Looking for empirical papers that estimate the impact of LCC competition on the intertemporal price discrimination pattern of airlines. Any suggestions?
It is indeed an issue scarcely discussed in the previous literature.
Mantin and Koo (2009)1 give some insight about it, finding evidence that FSC tend to adopt more agressive high-low pricing strategy in the presence of LCC.
Contrarily, Bilotkach and Rupp (2012)2 affirm that price changes are smoother on routes which a LCC is present.
Gaggero and Piga (2011)3 and Bergantino and Capozza (2015)4 adress the impact of competition on the IPD strategies, but not specifically LCC competition.
1 B. Mantin and B. Koo, “Dynamic price dispersion in airline markets,” Transp. Res. Part E Logist. Transp. Rev., vol. 45, no. 6, pp. 1020–1029, Nov. 2009.
2 V. Bilotkach and N. G. Rupp, “A guide to booking airline tickets online.,” in Pricing Behavior and Non-Price Characteristics in the Airline Industry (Advances in Airline Economics, Volume 3), J. Peoples, Ed. Bingley, UK: Emerald Group Publishing Limited, 2012, pp. 83–105.
3 A. A. Gaggero and C. A. Piga, “Airline market power and intertemporal price dispersion,” J. Ind. Econ., vol. 59, no. 4, pp. 552–577, 2011.
4 A. S. Bergantino and C. Capozza, “Airline Pricing Behaviour Under Limited Inter-Modal Competition,” Econ. Inq., vol. 53, no. 1, pp. 700–713, 2015.

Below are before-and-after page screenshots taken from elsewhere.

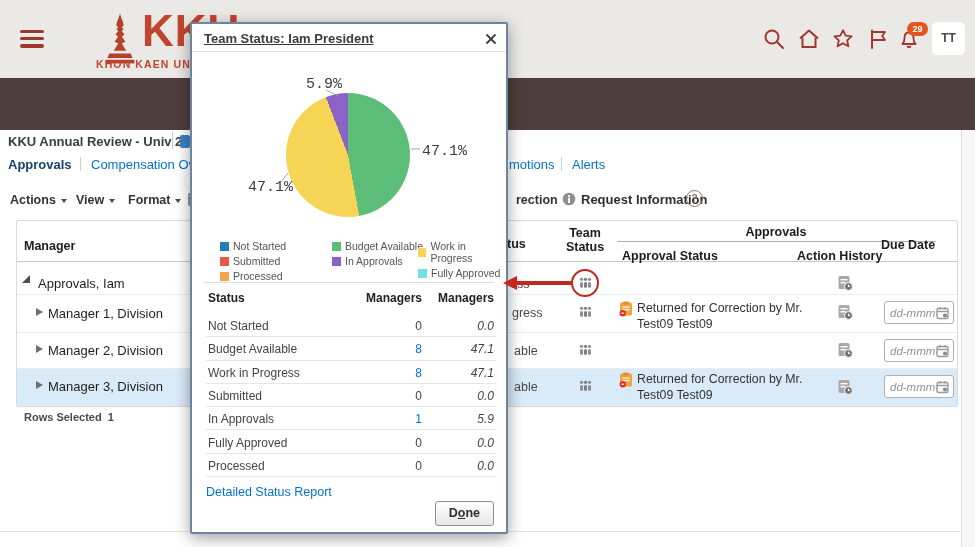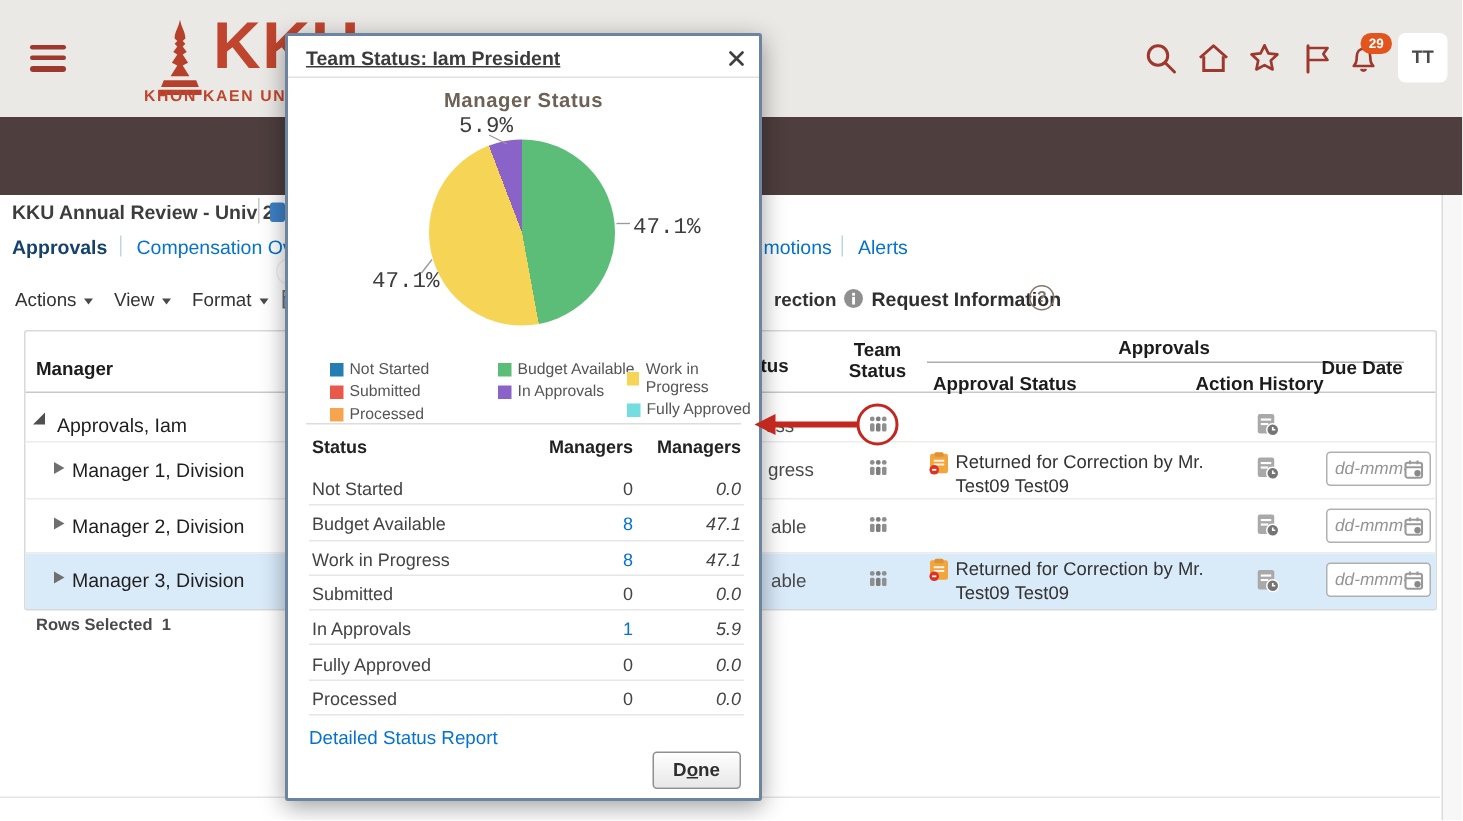--- a/index.html
+++ b/index.html
@@ -347,7 +347,6 @@
         </svg>
     </div>
 
-    <div class="abs chart-title">Manager Status</div>
     <div class="abs pie"></div>
 
     <svg class="abs leaders" viewBox="0 0 318 230">

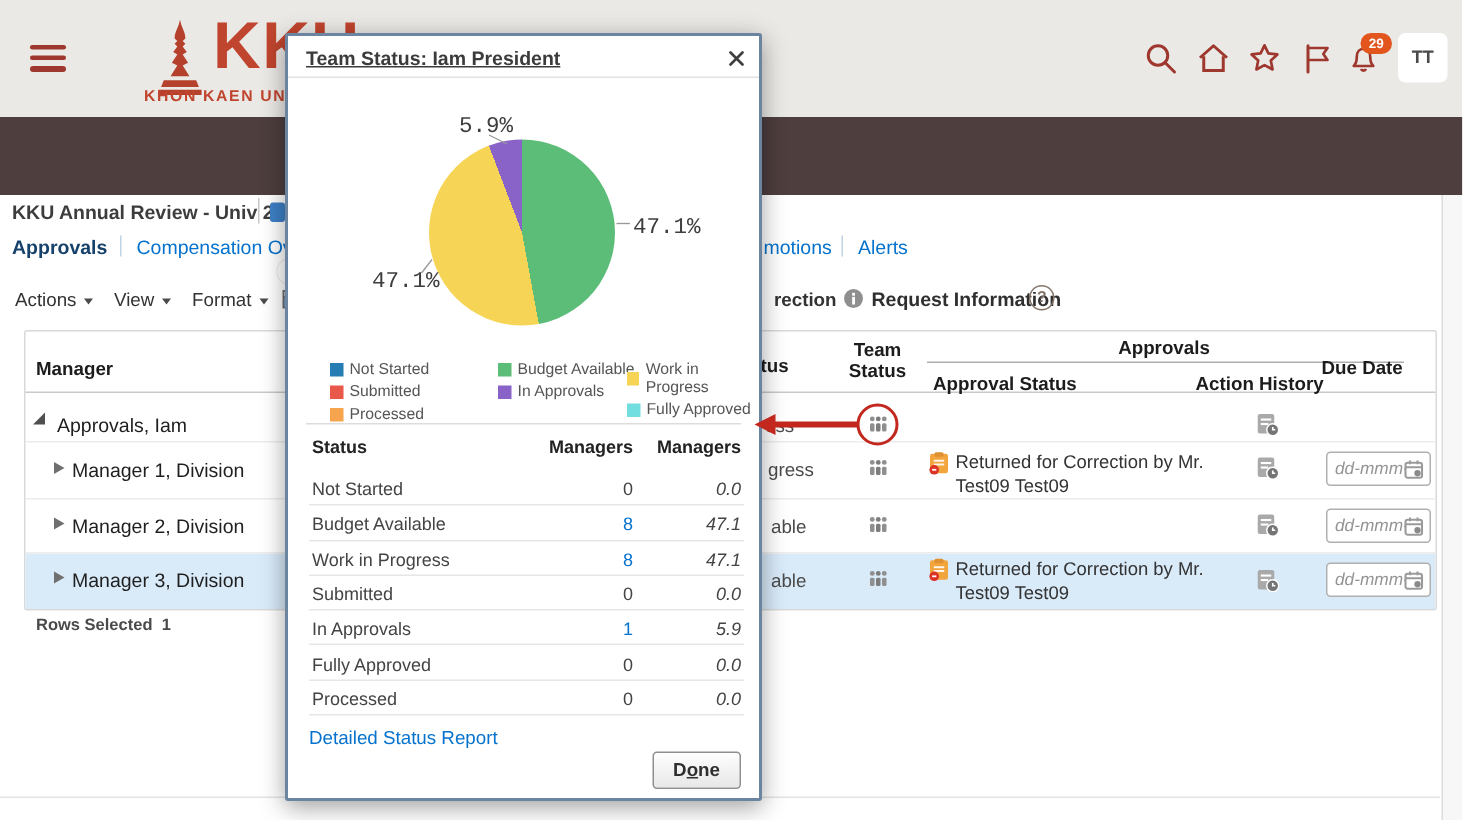--- a/index.html
+++ b/index.html
@@ -41,7 +41,7 @@
   .tab-active { color:#15416b; font-weight:700; }
   .tab-link { color:#0572ce; }
   .tab-sep { top:157px; width:1px; height:14px; background:#bfd3e6; }
-  .menu-item { top:193px; font-size:12.5px; color:#333; font-weight:400; cursor:pointer; }
+  .menu-item { top:193px; font-size:12.5px; color:#333; font-weight:700; cursor:pointer; }
   .caret { display:inline-block; width:0; height:0; border-left:3.5px solid transparent; border-right:3.5px solid transparent;
     border-top:4.5px solid #4a4a4a; margin-left:5px; vertical-align:middle; }
   .frag-text { font-size:12.5px; color:#333; font-weight:600; }

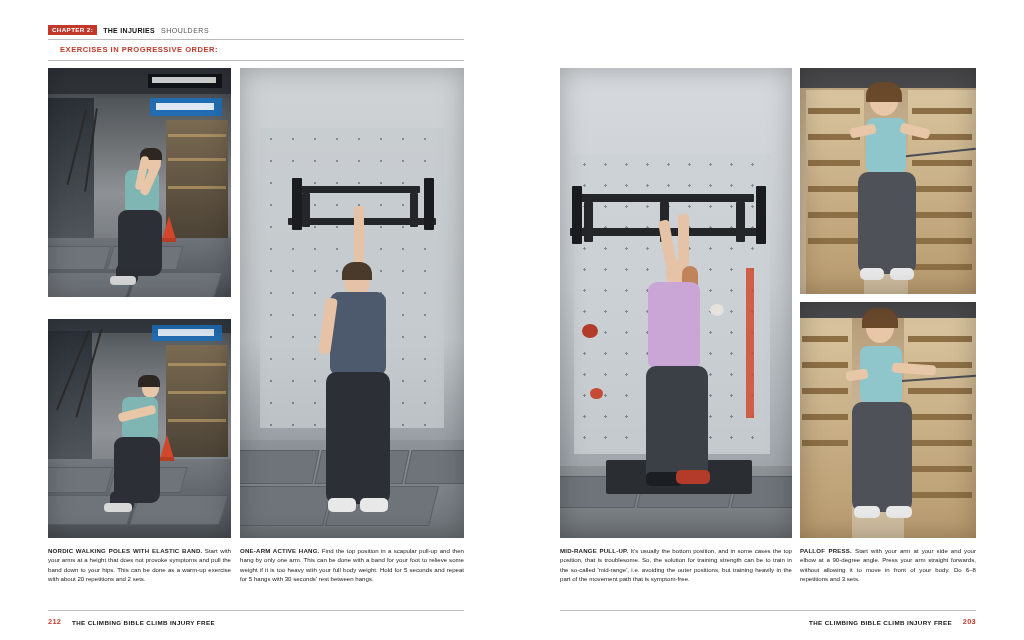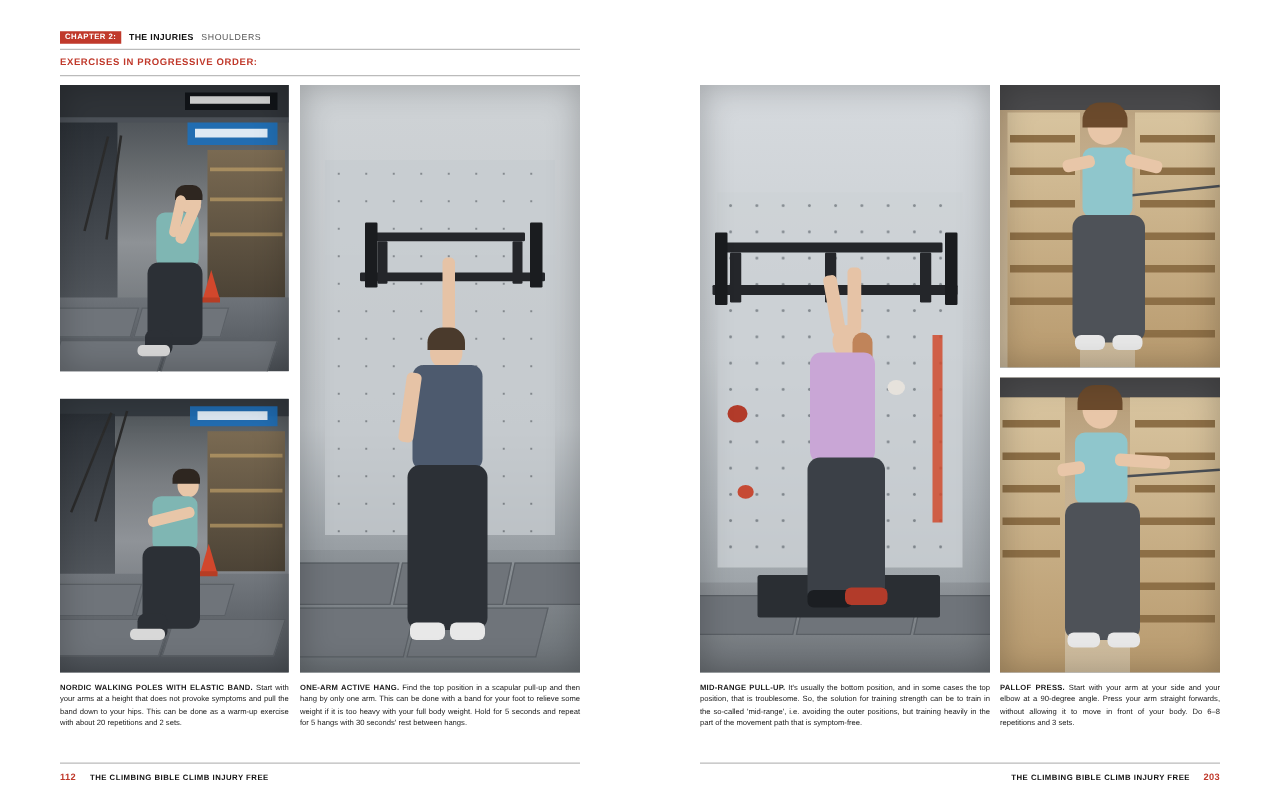--- a/index.html
+++ b/index.html
@@ -60,7 +60,7 @@
   }
   .subhead {
     position: absolute;
-    left: 48px; top: 45px;
+    left: 60px; top: 45px;
     color: #c0392b;
     font-size: 7.6px;
     font-weight: bold;

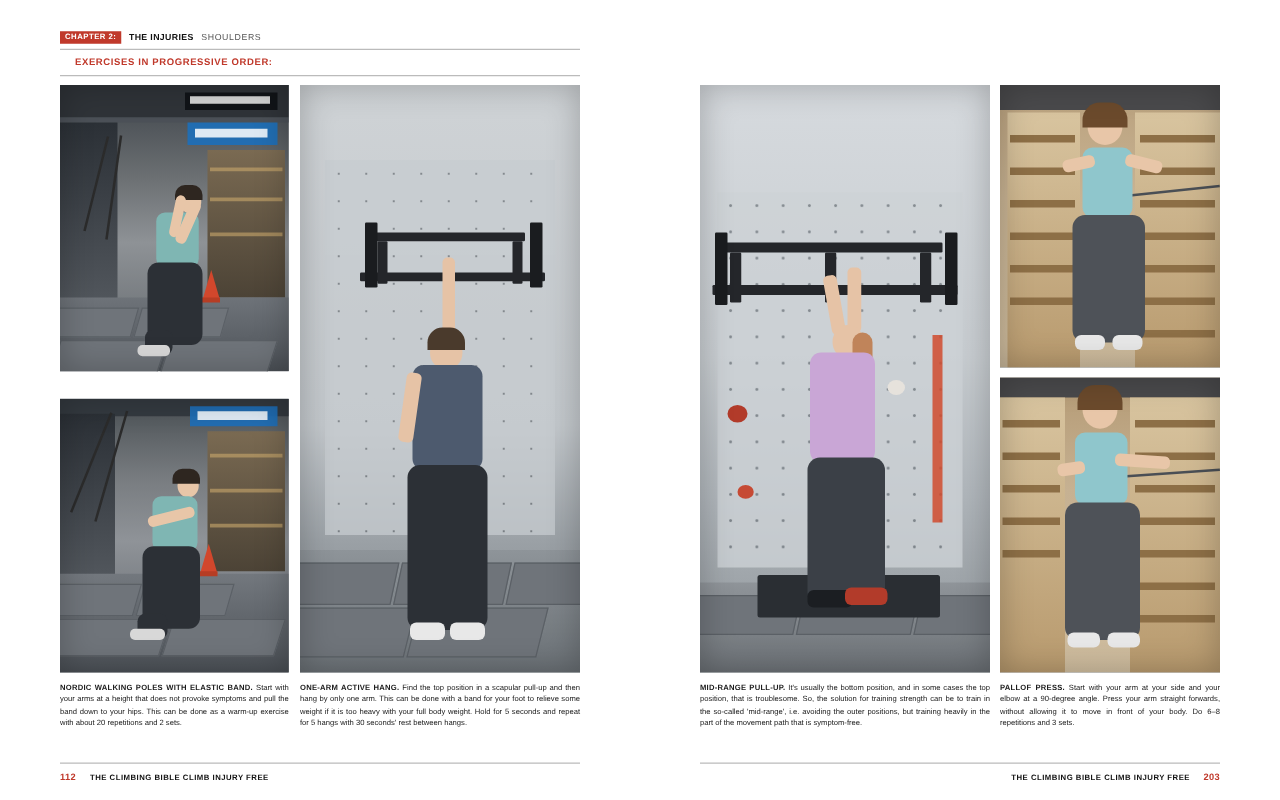--- a/index.html
+++ b/index.html
@@ -274,7 +274,7 @@
     </div>
 
     <div class="foot-rule" style="left:48px; width:416px;"></div>
-    <div class="folio" style="left:48px;">112</div>
+    <div class="folio" style="left:48px;">212</div>
     <div class="foot-title" style="left:72px;">The Climbing Bible  Climb Injury Free</div>
   </div>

Excellent research question: I have seen an empirical research directly on the question. My earlier work (Brander, J.A. and A. Zhang (1993), “Dynamic Oligopoly Behaviour in the Airline Industry,” International Journal of Industrial Organization, Vol. 11 (September), pp. 407-435) for example deals with dynamic competition between two FSCs, rather than between FSC and LCC. There are plenty of papers on the impact of LCCs on FSCs' and the whole market's outputs/traffic volumes (e.g., Morrison (2001, JTEP), and most recently, Zhang, Y. and A. Zhang (2016), "Determinants of air passenger flows in China and gravity model: Deregulation, LCC, and high speed rail," Journal of Transport Economics and Policy, forthcoming).